RECORDS:
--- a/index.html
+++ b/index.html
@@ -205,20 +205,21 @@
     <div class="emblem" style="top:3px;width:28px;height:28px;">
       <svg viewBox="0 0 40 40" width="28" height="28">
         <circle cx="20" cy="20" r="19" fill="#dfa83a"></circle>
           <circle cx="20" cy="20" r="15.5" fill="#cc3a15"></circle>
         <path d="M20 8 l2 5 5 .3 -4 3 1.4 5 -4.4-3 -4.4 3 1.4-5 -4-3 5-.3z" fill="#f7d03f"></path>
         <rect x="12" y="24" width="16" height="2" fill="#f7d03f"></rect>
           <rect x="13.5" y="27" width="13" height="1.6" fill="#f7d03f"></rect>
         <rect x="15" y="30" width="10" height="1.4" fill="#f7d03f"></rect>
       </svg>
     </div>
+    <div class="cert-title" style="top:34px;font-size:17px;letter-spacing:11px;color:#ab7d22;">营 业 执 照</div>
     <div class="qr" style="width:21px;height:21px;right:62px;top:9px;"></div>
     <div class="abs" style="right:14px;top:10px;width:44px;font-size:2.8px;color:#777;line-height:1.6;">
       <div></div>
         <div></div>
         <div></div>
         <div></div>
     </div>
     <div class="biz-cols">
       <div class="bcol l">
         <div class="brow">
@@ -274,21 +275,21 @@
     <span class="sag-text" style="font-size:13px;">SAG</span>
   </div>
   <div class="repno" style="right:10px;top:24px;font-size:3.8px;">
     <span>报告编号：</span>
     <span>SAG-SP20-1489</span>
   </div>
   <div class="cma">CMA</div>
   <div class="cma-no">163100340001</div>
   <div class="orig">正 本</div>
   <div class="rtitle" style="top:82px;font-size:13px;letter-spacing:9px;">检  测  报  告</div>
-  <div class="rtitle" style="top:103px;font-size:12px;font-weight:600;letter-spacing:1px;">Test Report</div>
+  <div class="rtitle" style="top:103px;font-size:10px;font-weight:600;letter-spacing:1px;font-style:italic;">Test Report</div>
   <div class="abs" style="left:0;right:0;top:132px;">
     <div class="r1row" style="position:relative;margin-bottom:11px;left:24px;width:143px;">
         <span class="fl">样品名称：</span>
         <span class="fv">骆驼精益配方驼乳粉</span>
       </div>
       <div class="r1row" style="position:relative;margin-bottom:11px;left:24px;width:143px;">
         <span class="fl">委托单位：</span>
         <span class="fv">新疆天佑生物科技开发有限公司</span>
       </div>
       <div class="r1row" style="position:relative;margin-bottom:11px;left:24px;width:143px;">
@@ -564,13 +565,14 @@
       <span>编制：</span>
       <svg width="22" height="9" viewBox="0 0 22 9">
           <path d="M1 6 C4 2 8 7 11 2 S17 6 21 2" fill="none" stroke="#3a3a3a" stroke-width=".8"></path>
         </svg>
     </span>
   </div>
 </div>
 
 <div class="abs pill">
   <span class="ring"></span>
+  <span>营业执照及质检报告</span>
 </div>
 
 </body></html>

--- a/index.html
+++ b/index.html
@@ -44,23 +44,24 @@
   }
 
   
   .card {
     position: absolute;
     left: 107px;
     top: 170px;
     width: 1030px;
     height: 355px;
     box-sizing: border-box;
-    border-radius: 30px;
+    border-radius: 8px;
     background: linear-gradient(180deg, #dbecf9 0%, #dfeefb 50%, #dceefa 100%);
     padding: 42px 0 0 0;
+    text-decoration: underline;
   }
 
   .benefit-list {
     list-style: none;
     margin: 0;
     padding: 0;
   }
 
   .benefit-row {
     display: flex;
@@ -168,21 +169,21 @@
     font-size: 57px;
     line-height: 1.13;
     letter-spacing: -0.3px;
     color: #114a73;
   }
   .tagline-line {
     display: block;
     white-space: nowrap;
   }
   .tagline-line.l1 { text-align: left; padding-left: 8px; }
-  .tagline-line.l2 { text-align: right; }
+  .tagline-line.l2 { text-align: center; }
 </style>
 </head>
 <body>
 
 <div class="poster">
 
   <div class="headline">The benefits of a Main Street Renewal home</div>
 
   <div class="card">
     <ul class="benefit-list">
--
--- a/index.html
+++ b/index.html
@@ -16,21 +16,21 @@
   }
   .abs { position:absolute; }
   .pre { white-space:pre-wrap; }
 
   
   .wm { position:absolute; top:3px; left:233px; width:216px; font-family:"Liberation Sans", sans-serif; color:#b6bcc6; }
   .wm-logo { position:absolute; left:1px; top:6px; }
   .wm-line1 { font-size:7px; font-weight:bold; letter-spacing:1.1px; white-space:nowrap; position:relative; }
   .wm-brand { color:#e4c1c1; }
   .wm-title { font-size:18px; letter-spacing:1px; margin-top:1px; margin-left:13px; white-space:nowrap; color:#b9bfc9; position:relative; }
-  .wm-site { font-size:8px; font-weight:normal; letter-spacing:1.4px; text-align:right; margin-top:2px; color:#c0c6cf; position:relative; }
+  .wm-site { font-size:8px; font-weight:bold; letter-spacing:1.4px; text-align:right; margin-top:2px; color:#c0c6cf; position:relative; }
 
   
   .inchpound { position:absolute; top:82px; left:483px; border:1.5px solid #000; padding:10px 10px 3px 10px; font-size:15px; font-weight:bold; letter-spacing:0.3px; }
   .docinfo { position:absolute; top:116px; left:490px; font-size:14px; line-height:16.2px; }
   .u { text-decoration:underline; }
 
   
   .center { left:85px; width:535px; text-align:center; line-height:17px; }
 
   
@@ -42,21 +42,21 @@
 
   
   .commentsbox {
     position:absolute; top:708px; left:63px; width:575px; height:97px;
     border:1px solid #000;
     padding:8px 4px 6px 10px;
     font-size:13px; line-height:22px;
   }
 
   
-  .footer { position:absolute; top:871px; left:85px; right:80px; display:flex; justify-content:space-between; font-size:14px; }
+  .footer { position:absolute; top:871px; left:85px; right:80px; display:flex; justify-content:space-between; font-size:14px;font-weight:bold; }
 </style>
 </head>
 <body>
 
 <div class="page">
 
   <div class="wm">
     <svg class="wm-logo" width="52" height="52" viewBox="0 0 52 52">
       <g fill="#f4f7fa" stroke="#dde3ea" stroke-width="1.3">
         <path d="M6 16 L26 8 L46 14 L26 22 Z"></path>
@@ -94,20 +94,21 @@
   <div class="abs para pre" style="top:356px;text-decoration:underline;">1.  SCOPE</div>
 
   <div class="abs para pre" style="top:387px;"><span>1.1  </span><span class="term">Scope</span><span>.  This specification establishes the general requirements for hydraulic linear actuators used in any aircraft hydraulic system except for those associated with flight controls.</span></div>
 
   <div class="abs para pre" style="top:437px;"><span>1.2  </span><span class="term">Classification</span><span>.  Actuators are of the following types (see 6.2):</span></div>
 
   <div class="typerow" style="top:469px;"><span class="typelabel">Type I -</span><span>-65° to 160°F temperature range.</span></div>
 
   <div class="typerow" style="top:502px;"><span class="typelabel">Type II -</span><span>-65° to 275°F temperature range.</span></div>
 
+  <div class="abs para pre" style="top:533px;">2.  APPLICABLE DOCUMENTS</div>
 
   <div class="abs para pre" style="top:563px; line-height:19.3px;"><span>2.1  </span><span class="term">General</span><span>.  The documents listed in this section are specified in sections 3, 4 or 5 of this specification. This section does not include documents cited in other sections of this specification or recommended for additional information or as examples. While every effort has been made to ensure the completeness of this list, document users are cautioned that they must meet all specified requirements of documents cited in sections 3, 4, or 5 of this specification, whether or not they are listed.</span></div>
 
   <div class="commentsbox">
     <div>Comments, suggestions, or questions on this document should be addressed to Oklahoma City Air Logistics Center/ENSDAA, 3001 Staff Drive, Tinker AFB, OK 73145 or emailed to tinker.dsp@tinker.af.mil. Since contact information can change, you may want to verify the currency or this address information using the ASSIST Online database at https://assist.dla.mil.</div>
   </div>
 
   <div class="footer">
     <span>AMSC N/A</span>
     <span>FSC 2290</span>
...
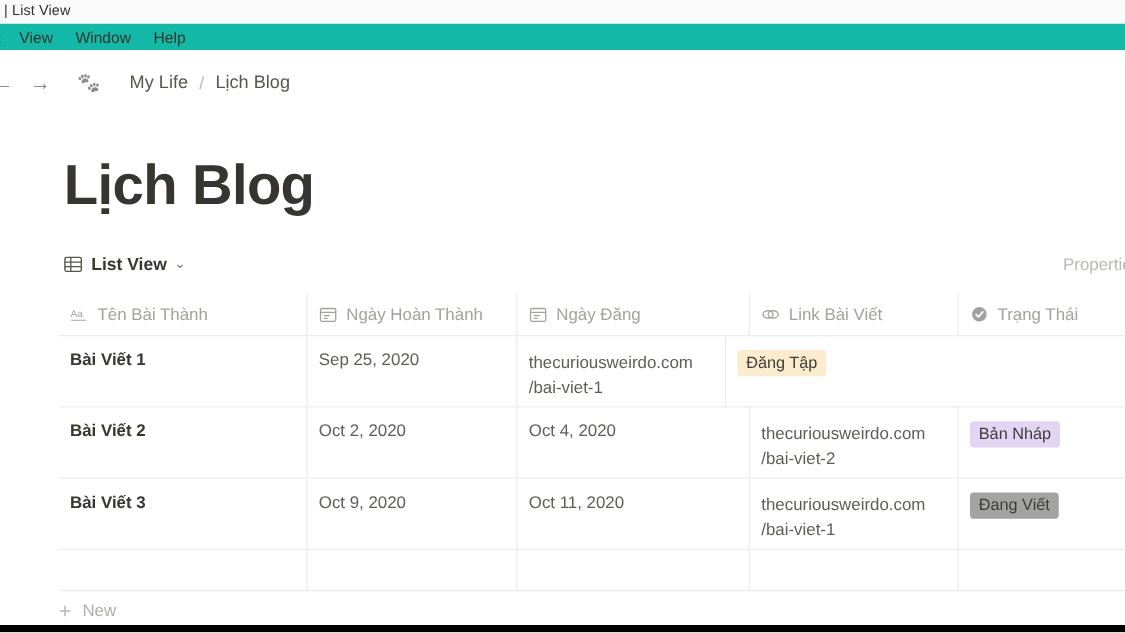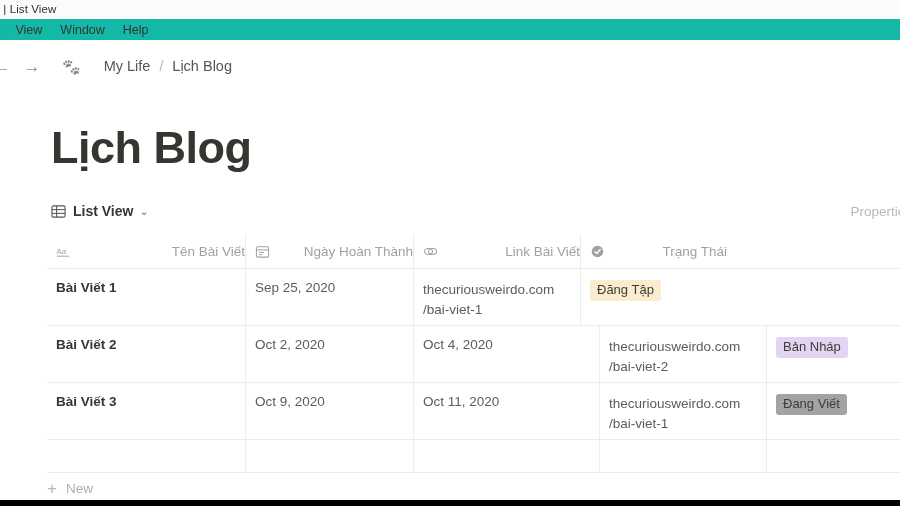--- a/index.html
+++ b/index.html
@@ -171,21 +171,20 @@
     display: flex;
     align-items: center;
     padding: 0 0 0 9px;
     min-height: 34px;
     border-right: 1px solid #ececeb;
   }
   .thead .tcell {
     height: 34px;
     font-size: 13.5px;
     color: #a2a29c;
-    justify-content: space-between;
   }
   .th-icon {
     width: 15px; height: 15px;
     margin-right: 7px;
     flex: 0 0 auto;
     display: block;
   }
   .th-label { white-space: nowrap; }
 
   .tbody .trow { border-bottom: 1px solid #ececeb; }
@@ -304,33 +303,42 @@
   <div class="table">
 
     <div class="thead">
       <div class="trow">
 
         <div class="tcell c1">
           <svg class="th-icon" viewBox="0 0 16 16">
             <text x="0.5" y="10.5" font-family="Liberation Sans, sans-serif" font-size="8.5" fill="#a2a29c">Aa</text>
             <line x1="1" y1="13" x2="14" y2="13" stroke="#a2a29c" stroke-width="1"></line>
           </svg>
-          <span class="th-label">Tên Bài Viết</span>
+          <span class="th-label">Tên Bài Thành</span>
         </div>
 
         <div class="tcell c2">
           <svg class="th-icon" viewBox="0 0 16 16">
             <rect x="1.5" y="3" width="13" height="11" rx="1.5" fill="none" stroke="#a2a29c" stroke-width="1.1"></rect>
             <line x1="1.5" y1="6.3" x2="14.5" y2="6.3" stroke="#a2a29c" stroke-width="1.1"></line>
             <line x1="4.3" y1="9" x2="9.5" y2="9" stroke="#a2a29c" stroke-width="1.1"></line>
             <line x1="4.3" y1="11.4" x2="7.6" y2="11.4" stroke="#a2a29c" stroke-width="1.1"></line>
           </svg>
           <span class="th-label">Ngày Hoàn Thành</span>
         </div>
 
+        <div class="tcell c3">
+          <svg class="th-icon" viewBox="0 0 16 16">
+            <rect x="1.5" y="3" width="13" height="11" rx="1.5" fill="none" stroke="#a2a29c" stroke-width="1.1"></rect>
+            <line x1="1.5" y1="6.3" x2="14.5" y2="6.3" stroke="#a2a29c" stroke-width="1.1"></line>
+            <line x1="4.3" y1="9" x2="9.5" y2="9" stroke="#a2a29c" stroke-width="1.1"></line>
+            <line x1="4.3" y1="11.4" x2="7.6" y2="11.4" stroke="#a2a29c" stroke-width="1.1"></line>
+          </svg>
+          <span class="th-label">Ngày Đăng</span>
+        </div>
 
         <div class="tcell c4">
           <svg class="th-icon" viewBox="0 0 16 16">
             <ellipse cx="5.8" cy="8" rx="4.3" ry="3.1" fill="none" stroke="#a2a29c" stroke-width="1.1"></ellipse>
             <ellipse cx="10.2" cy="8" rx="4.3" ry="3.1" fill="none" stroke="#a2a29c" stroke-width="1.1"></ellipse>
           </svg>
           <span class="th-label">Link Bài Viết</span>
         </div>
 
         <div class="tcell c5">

WORK TO BE COMPLETED: The word "typelabel" appears in some lines of the data. Copy every one of those lines.

RESULT:
   <div class="typerow" style="top:469px;"><span class="typelabel">Type I -</span><span>-65° to 160°F temperature range.</span></div>
   <div class="typerow" style="top:502px;"><span class="typelabel">Type II -</span><span>-65° to 275°F temperature range.</span></div>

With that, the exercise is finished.